*** Opening of MATERIAL SUPPLIED ***
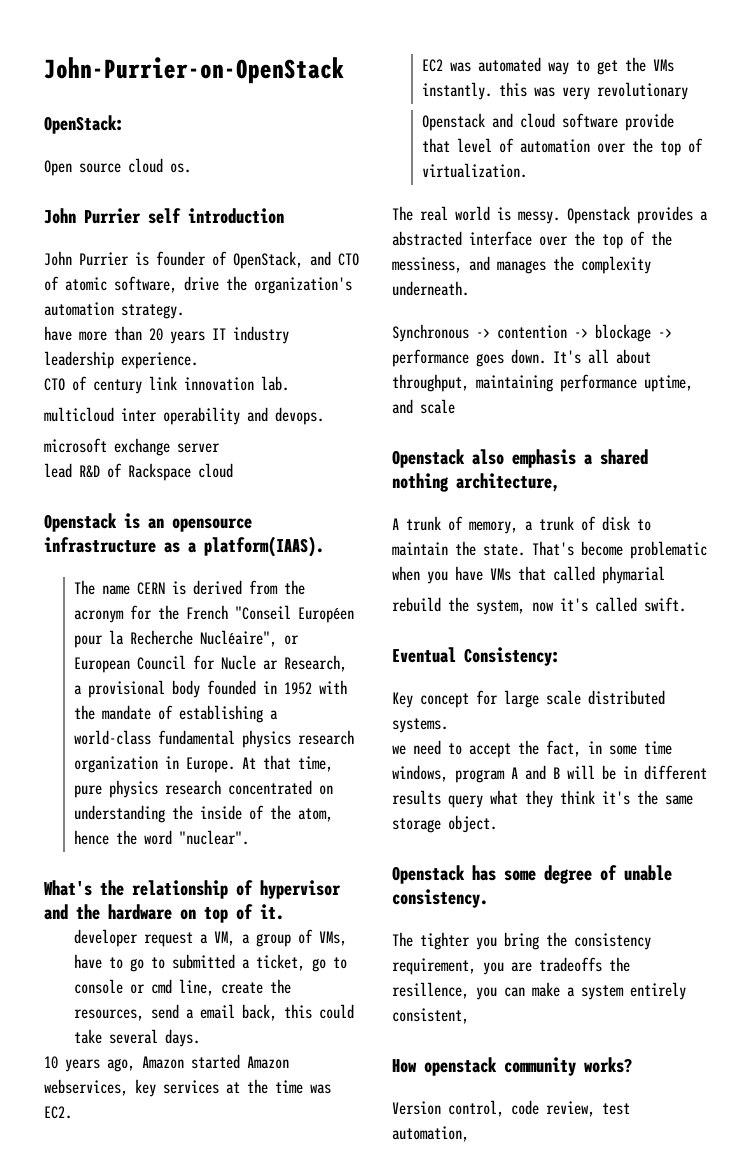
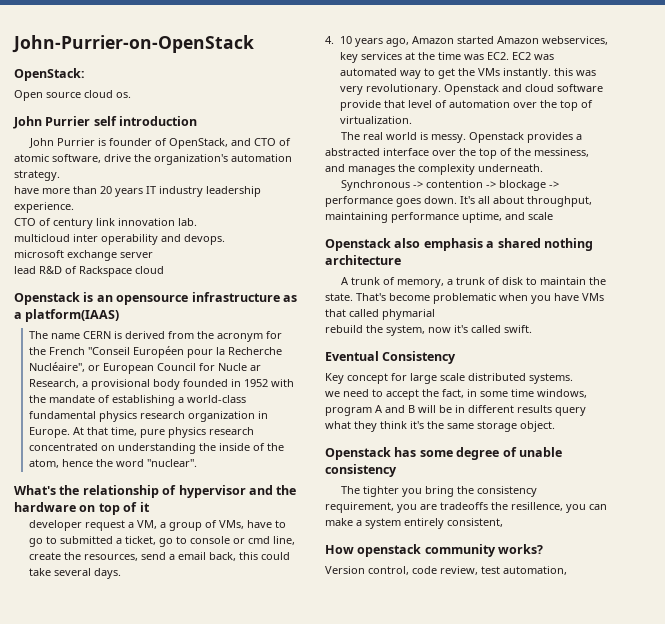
- Openstack is an opensource infrastructure as a platform(IAAS).
+ Openstack is an opensource infrastructure as a platform(IAAS)
- What's the relationship of hypervisor and the hardware on top of it.
+ What's the relationship of hypervisor and the hardware on top of it
- 10 years ago, Amazon started Amazon webservices, key services at the time was EC2.
- EC2 was automated way to get the VMs instantly. this was very revolutionary
- Openstack and cloud software provide that level of automation over the top of virtualization.
+ 4. 10 years ago, Amazon started Amazon webservices, key services at the time was EC2. EC2 was automated way to get the VMs instantly. this was very revolutionary. Openstack and cloud software provide that level of automation over the top of virtualization.
- Openstack also emphasis a shared nothing architecture,
+ Openstack also emphasis a shared nothing architecture
- Eventual Consistency:
+ Eventual Consistency
- Openstack has some degree of unable consistency.
+ Openstack has some degree of unable consistency

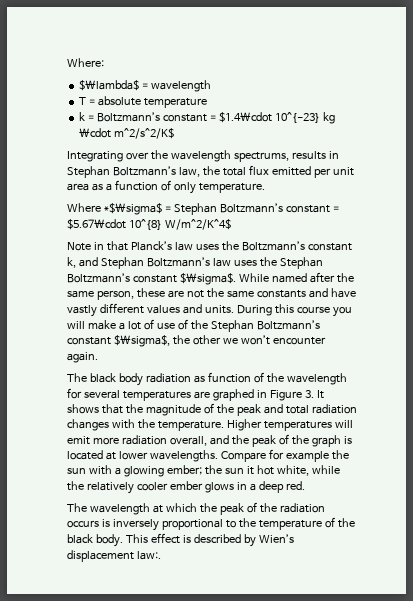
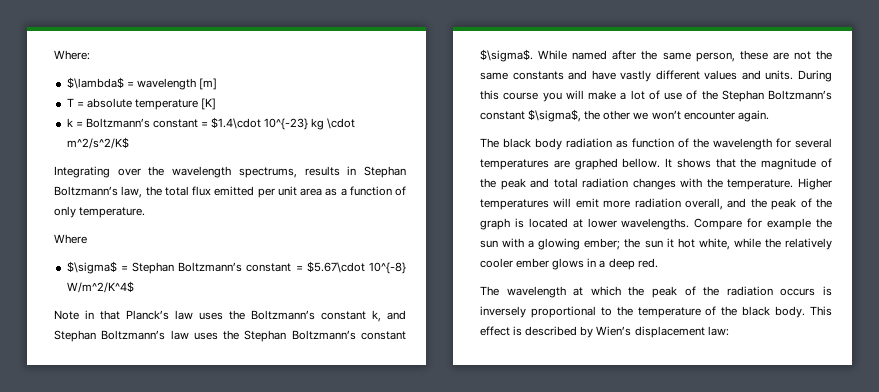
- $\lambda$ = wavelength
+ $\lambda$ = wavelength [m]
- T = absolute temperature
+ T = absolute temperature [K]
- Where *$\sigma$ = Stephan Boltzmann’s constant = $5.67\cdot 10^{8} W/m^2/K^4$
+ Where
+ $\sigma$ = Stephan Boltzmann’s constant = $5.67\cdot 10^{-8} W/m^2/K^4$
- The black body radiation as function of the wavelength for several temperatures are graphed in Figure 3. It shows that the magnitude of the peak and total radiation changes with the temperature.
+ The black body radiation as function of the wavelength for several temperatures are graphed bellow. It shows that the magnitude of the peak and total radiation changes with the temperature.
- This effect is described by Wien’s displacement law:.
+ This effect is described by Wien’s displacement law:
*** Close of MATERIAL SUPPLIED ***
> **PROBLEM TO WORK ON**
Copy the records above precisely, and leave every image out of the copy.

> **RESPONSE TO THE EXERCISE**
- Openstack is an opensource infrastructure as a platform(IAAS).
+ Openstack is an opensource infrastructure as a platform(IAAS)
- What's the relationship of hypervisor and the hardware on top of it.
+ What's the relationship of hypervisor and the hardware on top of it
- 10 years ago, Amazon started Amazon webservices, key services at the time was EC2.
- EC2 was automated way to get the VMs instantly. this was very revolutionary
- Openstack and cloud software provide that level of automation over the top of virtualization.
+ 4. 10 years ago, Amazon started Amazon webservices, key services at the time was EC2. EC2 was automated way to get the VMs instantly. this was very revolutionary. Openstack and cloud software provide that level of automation over the top of virtualization.
- Openstack also emphasis a shared nothing architecture,
+ Openstack also emphasis a shared nothing architecture
- Eventual Consistency:
+ Eventual Consistency
- Openstack has some degree of unable consistency.
+ Openstack has some degree of unable consistency

- $\lambda$ = wavelength
+ $\lambda$ = wavelength [m]
- T = absolute temperature
+ T = absolute temperature [K]
- Where *$\sigma$ = Stephan Boltzmann’s constant = $5.67\cdot 10^{8} W/m^2/K^4$
+ Where
+ $\sigma$ = Stephan Boltzmann’s constant = $5.67\cdot 10^{-8} W/m^2/K^4$
- The black body radiation as function of the wavelength for several temperatures are graphed in Figure 3. It shows that the magnitude of the peak and total radiation changes with the temperature.
+ The black body radiation as function of the wavelength for several temperatures are graphed bellow. It shows that the magnitude of the peak and total radiation changes with the temperature.
- This effect is described by Wien’s displacement law:.
+ This effect is described by Wien’s displacement law:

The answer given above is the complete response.